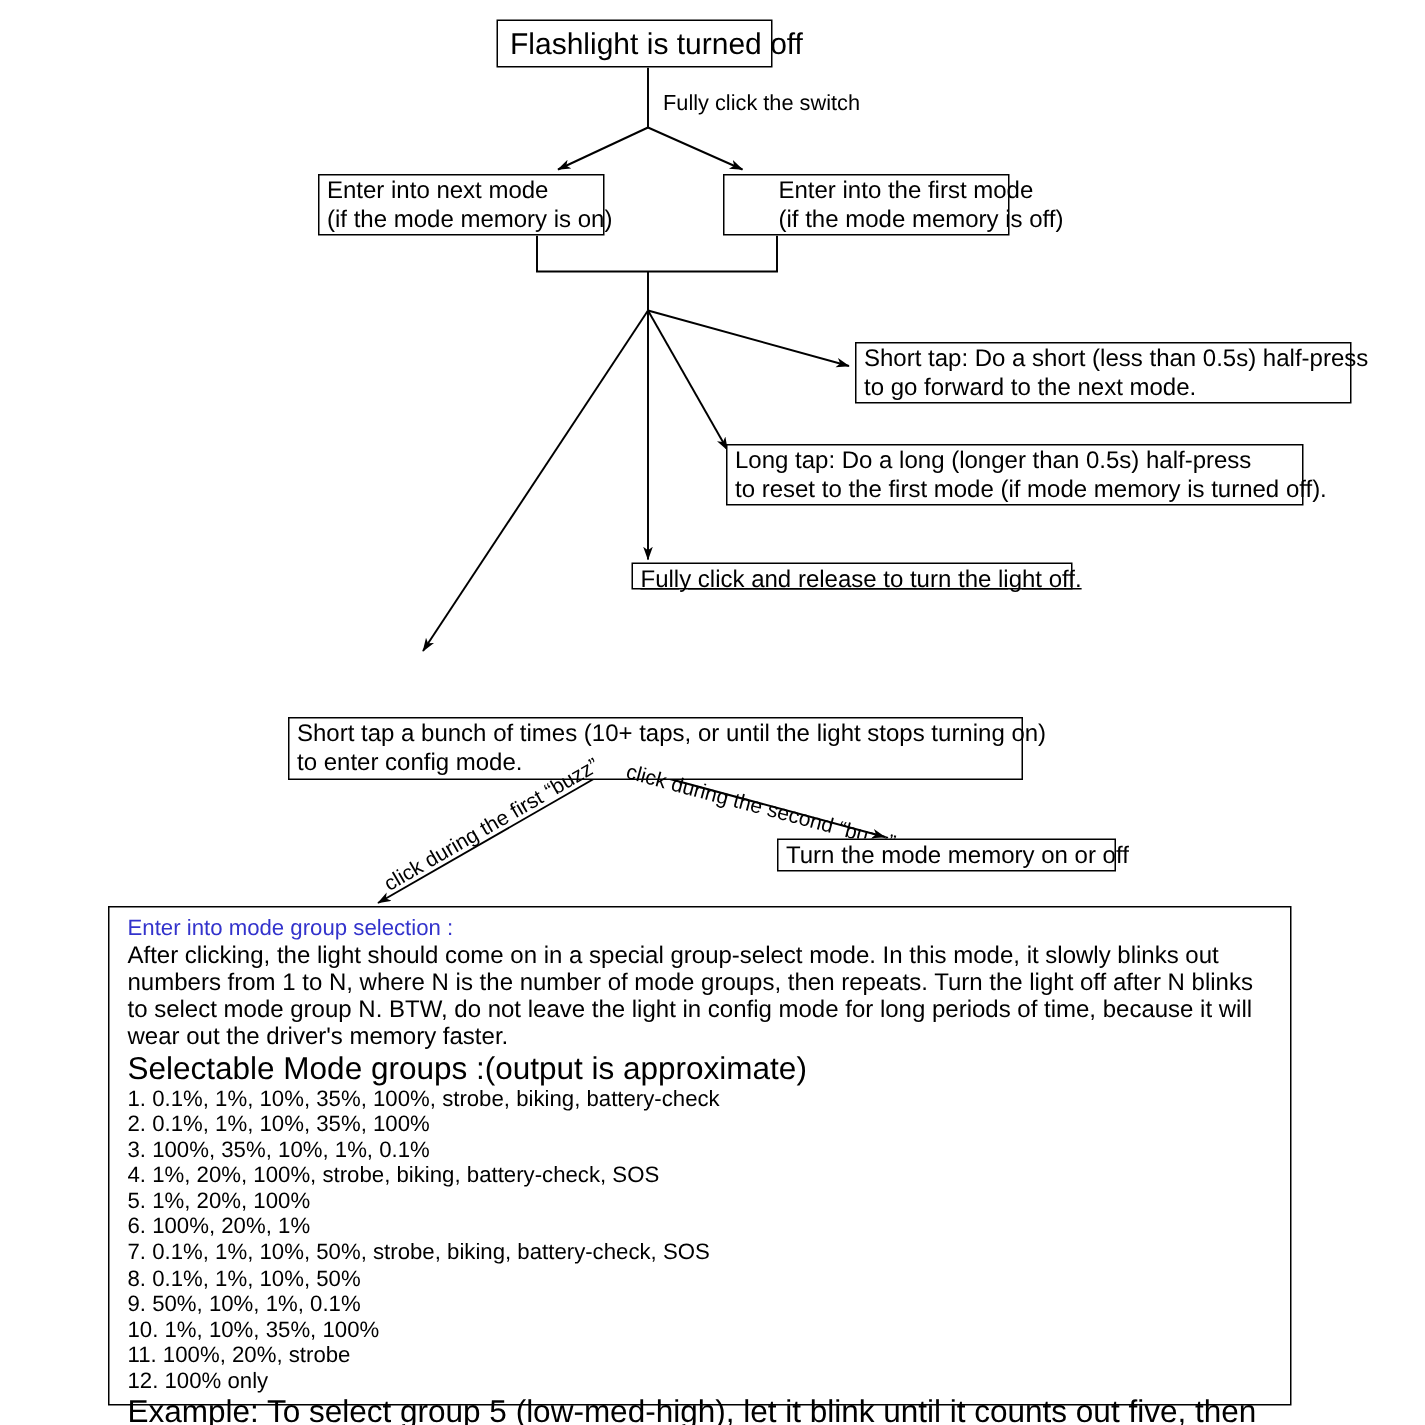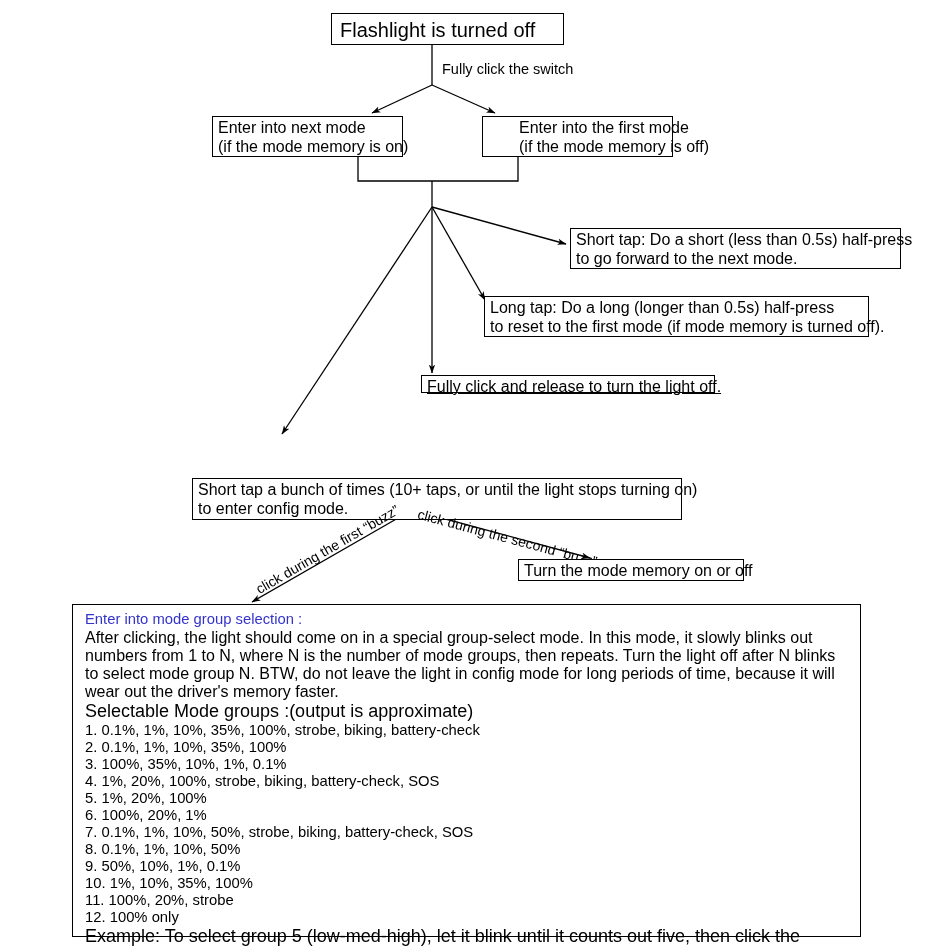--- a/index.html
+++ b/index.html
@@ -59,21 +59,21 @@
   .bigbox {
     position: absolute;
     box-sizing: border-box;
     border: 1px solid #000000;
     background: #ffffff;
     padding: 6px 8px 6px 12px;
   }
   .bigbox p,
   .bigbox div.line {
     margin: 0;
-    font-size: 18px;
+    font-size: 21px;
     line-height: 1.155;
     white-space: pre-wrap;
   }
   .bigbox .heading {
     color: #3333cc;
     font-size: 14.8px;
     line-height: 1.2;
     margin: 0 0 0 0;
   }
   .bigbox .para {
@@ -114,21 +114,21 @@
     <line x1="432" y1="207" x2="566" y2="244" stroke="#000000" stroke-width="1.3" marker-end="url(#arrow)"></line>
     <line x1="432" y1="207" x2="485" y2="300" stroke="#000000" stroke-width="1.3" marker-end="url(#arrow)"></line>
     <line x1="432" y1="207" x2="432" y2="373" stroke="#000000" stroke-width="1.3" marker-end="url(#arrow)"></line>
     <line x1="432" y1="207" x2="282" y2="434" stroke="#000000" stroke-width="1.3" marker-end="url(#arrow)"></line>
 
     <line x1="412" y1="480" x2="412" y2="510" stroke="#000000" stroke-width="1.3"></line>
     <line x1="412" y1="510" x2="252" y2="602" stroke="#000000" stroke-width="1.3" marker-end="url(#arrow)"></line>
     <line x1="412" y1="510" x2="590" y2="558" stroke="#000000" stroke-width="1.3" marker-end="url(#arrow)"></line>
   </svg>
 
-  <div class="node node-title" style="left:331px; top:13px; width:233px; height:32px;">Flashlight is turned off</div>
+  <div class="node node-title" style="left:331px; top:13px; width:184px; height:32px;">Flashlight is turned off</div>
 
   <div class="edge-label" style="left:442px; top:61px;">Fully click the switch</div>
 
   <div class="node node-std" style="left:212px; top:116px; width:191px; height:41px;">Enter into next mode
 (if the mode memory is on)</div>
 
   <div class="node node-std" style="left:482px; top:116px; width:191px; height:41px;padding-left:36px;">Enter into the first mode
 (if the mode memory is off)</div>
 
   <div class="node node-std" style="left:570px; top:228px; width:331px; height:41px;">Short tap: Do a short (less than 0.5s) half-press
■ ■ ■
PROBLEM REQUIREMENTS
Check every line of the entries above for the word "size" and report how many lines contain it, giving the number only.

YOUR SOLUTION
3